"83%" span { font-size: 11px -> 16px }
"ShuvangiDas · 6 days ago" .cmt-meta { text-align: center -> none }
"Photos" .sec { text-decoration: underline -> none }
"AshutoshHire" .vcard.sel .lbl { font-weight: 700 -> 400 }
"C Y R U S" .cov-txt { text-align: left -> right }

---------------

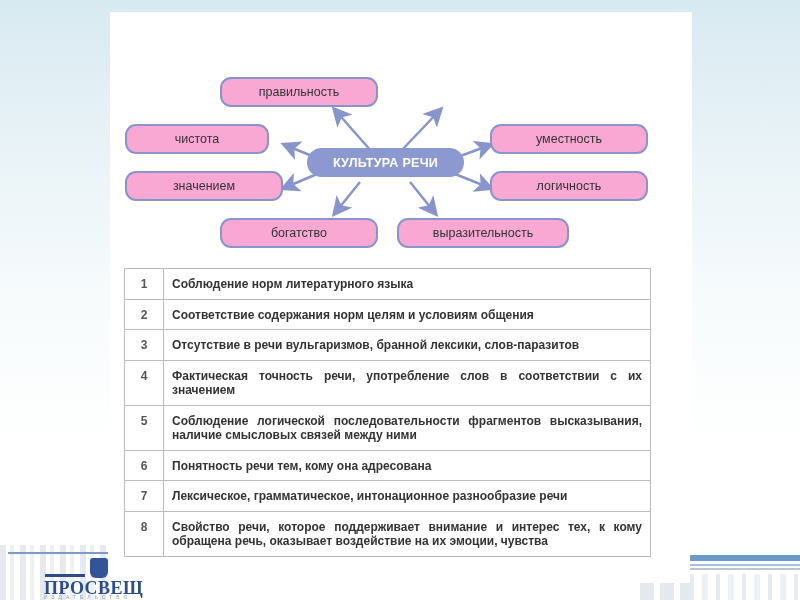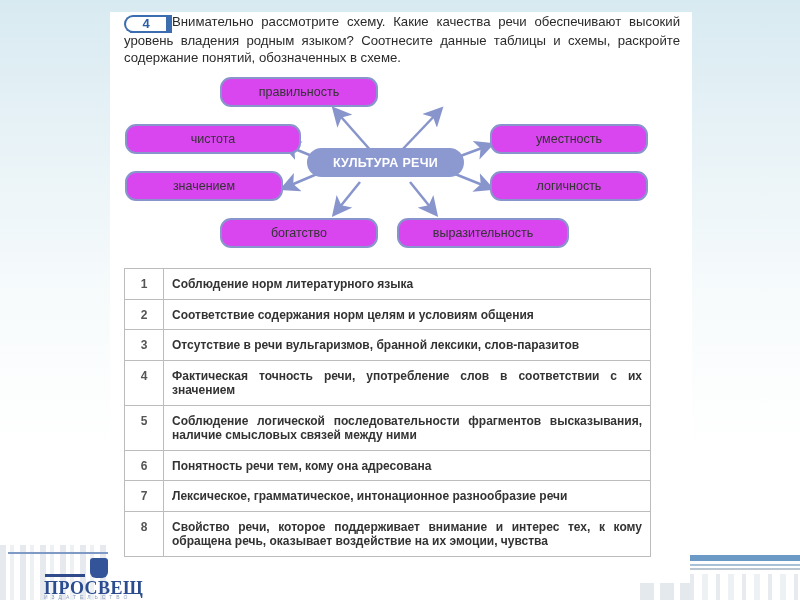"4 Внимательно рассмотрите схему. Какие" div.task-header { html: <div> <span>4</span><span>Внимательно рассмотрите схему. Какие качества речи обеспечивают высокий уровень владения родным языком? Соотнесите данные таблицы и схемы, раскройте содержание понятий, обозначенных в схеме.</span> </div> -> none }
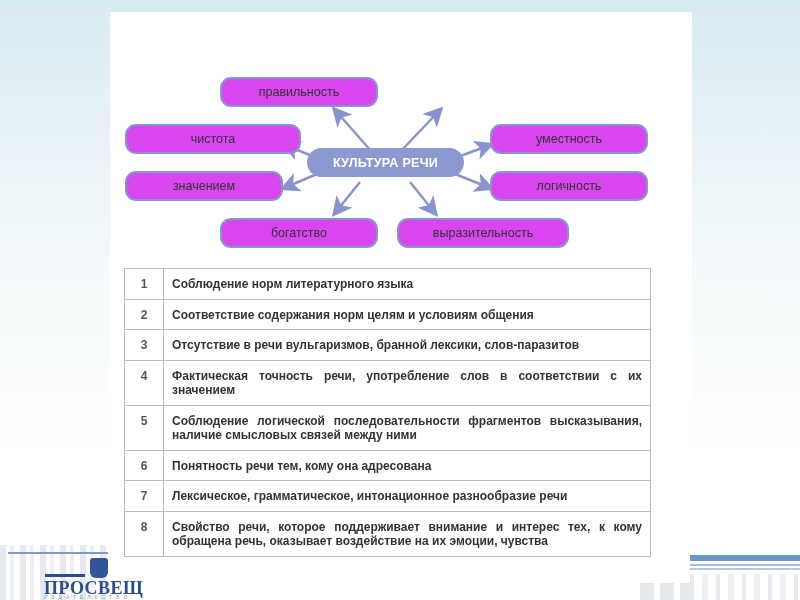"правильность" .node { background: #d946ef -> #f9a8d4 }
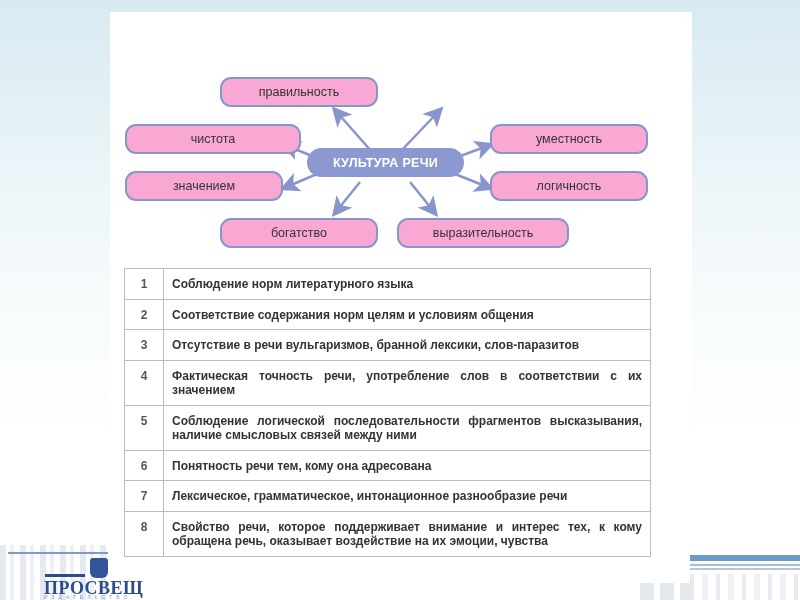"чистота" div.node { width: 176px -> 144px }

---------------

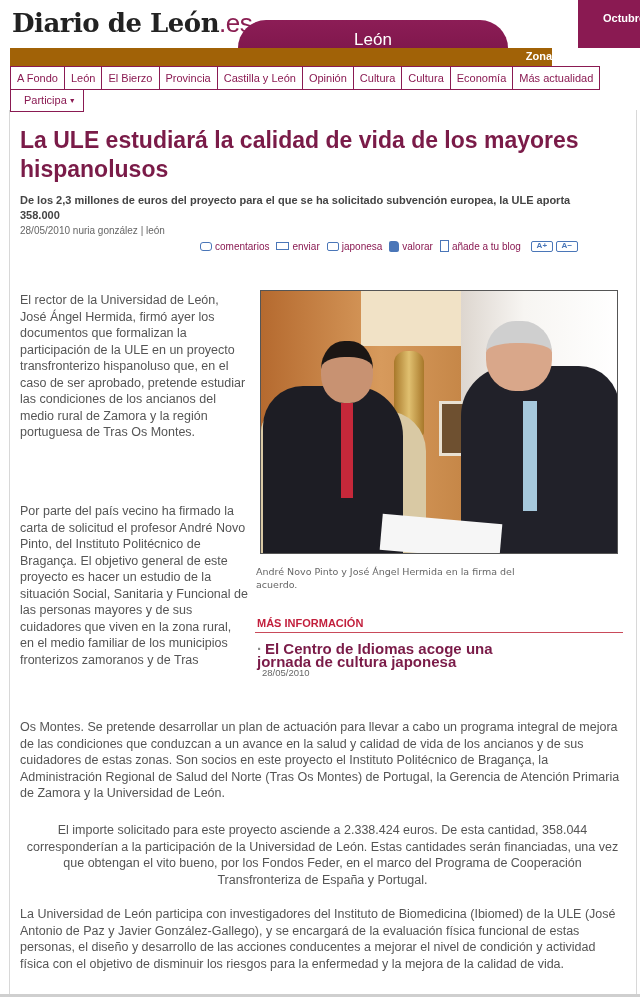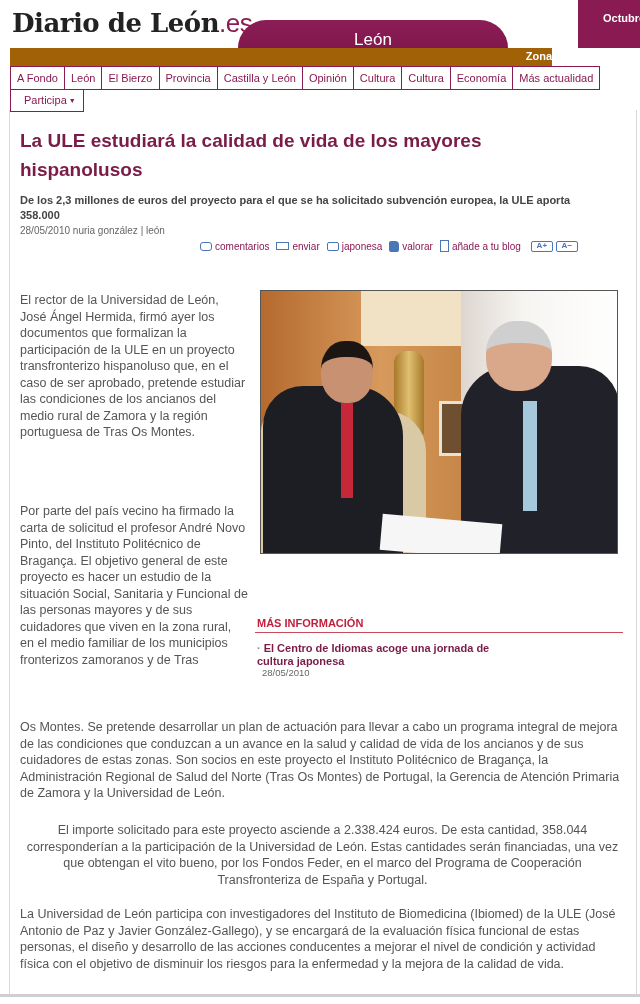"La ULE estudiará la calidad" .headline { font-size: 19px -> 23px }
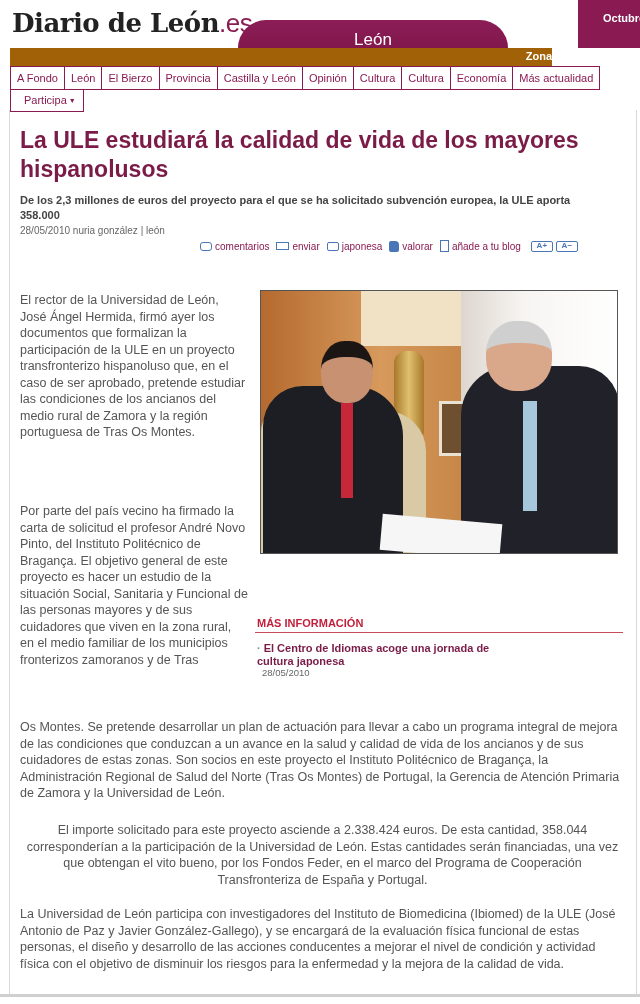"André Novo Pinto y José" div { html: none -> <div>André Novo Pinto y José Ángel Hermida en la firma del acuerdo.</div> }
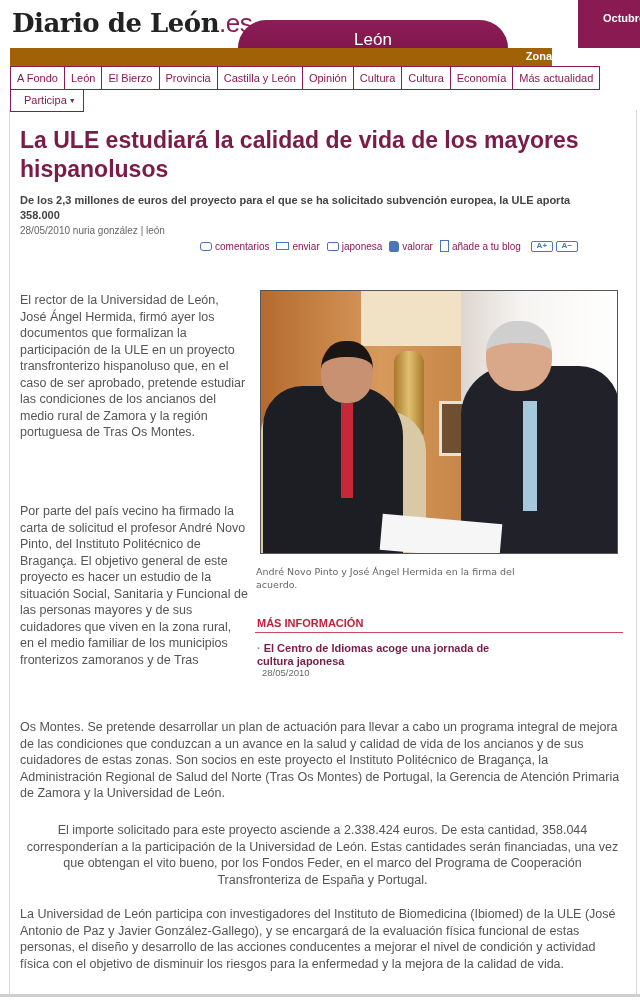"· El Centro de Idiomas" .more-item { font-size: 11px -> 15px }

---------------

Give back exactly the lines above, from the line containing "font-weight: 700 ->" through the line containing "text-align: left ->", with both end lines and nothing more.

"AshutoshHire" .vcard.sel .lbl { font-weight: 700 -> 400 }
"C Y R U S" .cov-txt { text-align: left -> right }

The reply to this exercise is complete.